(11-25-2020, 04:48 PM)DrYak Wrote: Sorry, my bad, I should have written it more explicitly:
4KiB doesn't matter that much nowadays with regards to write amplification (read-modify-write cycles).
(i.e.: R-M-Ws will always happen upon in-place overwriting in a sub-part of an erase block).
Of course, it would matter to at least align the 4KiB block of an ext partitions with the 4KiB sectors, for read performance (faster to read a single sector that to reads 2 sectors and merge them).
(and given that the erase-block are a super-set of this sector layer, aligning to erase blocks to aleviate R-M-Ws will also get you aligned to sector boundary anyway).

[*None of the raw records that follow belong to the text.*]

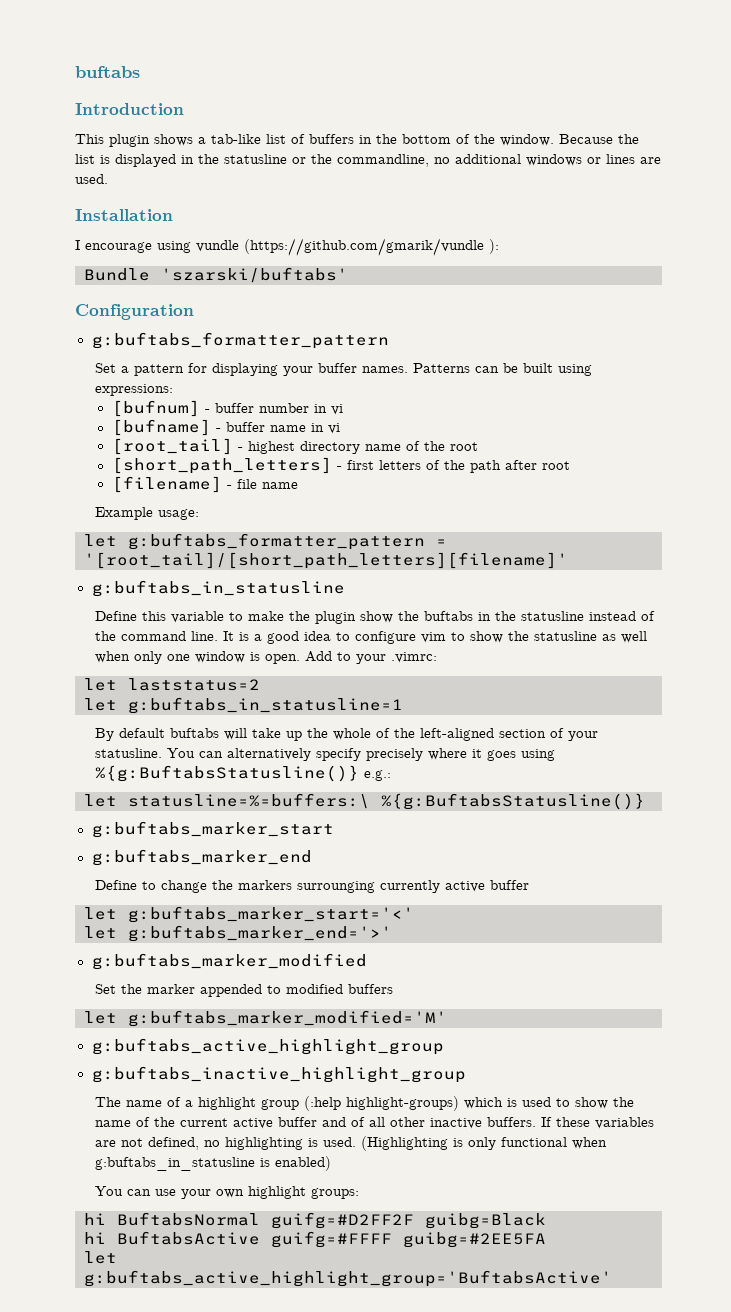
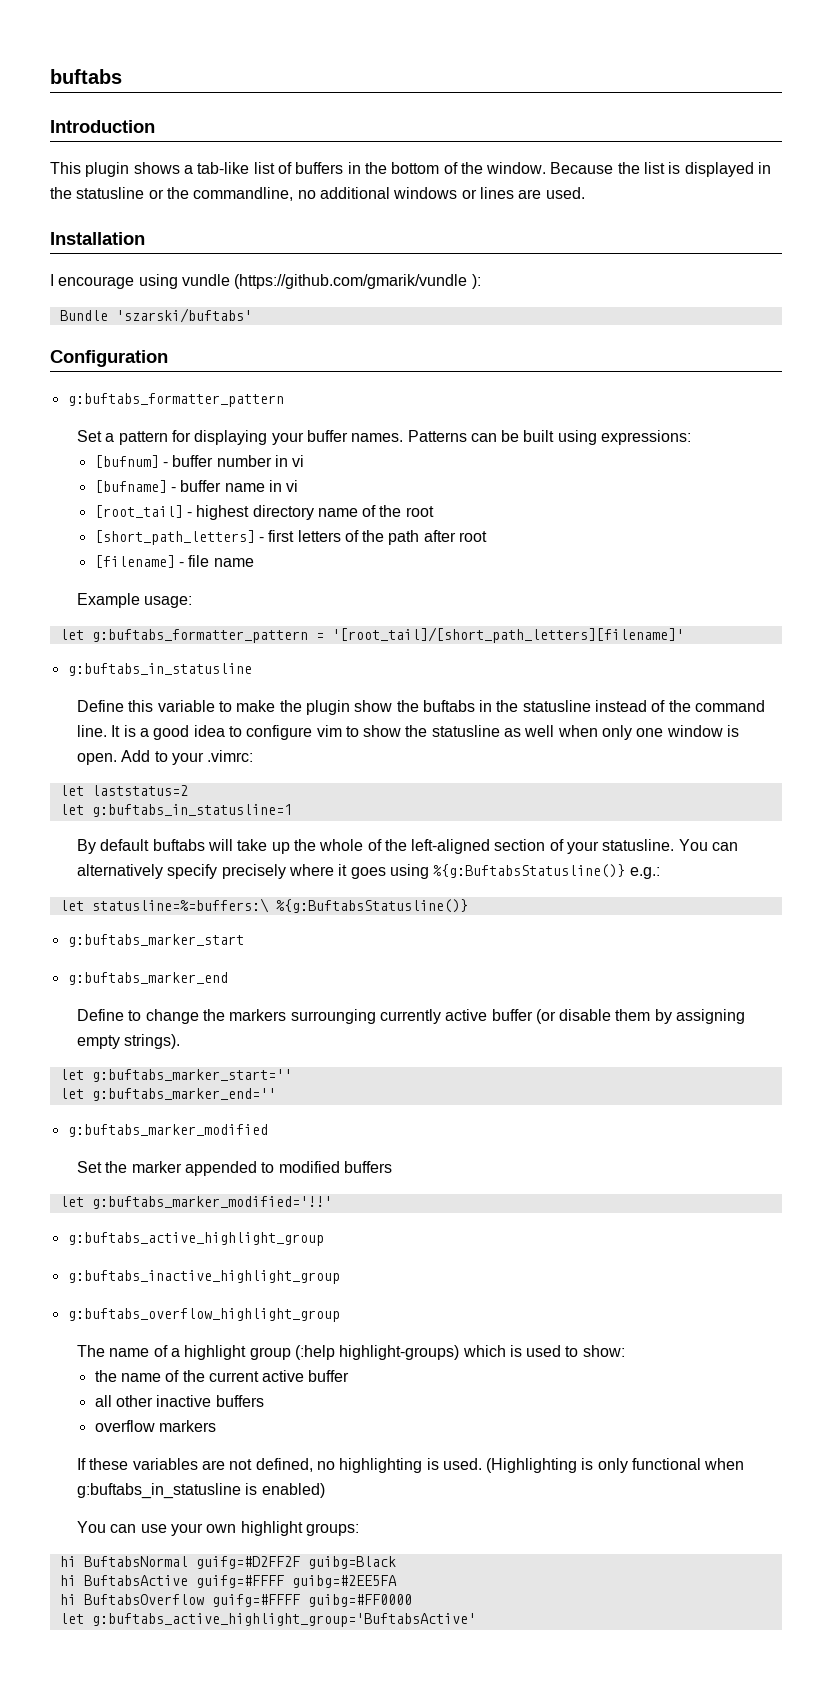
[84,906,414,923] [84,925,392,942] // let g:buftabs_marker_start='<' // let g:buftabs_marker_end='>' -> [535,1009,746,1024] [76,1034,181,1049] [59,1069,292,1082] [59,1088,276,1101] (or disable them by assigning empty strings). // let g:buftabs_marker_start='' // let g:buftabs_marker_end=''
[128,1010,447,1027] g:buftabs_marker_modified='M' -> [91,1196,332,1209] g:buftabs_marker_modified='!!'
(466, 1074) none -> [67,1308,340,1322] // g:buftabs_overflow_highlight_group
[574,1097,608,1109] show -> [582,1345,625,1357] show: //
[321,1117,365,1127] and of -> (350, 1376) //
[486,1117,536,1127] buffers. -> [215,1395,264,1407] [94,1420,216,1432] buffers // overflow markers //
(546, 1240) none -> [59,1594,412,1607] // hi BuftabsOverflow guifg=#FFFF guibg=#FF0000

But wouldn't a 4kB sector that is unaligned require writing two new blocks in an erase block, while an aligned sector would only require one?
It would be nice to be able to measure block erase count and total writes. Then a benchmark could be done with aligned and unaligned fs blocks and the WAF measured. It looks like JEDEC standard eMMC health has little detail and one would need a massive benchmark that used a significant portion of the total eMMC lifetime. There is a Micron extension that could work. Looks like PBP ships with a Sandisk eMMC.
Here is the command I used to measure random IO before and after aligning the partition with ext4. It would be interesting to know how f2fs compares.
fio --randrepeat=1 --ioengine=libaio --direct=1 --gtod_reduce=1 --filename=test.fio --bs=4k --iodepth=64 --size=4G --readwrite=randrw --rwmixread=75 --name=aligned-ext4
this belief:
Quote:That why log-structured filesystems (like F2FS) or copy-on-write filesystems (BTRFS, ZFS, BCacheFS) are better for flash:
They *never* modify/overwrite inplace (which will invariably trigger a read-modify-write). They *always exclusively* append writes by definition (which can be write-only by allocating fresh free erased blocks from the wear levelling pool).
contradicts to your own previous paragraph:
Quote:Trying to overwrite and change in-place any content small than that size will always trigger a read-modify-write cycle. (with the small details that the erase block that get "read" and "erased", and that the erase block that get actually "written with the modified version", might actually be two different block in order to rotate which blocks get erased and spread the wear).
and it's not a "small detail", it's essential and it's exactly what makes all these F2FS and alikes unnecessary for anything except bare NAND - because internal controller does manage the internal flash storage and only it can do wear leveling for real. at best, that "flash friendly" FS does nothing bad to the card. FS has no clue about internal "geometry" of the storage and thus cannot do anything helpful with respect of wear leveling in particular, it writes into logical LBA space and all its "super duper log based/cow" features apply to it. and it has nothing in common with the internals of flash.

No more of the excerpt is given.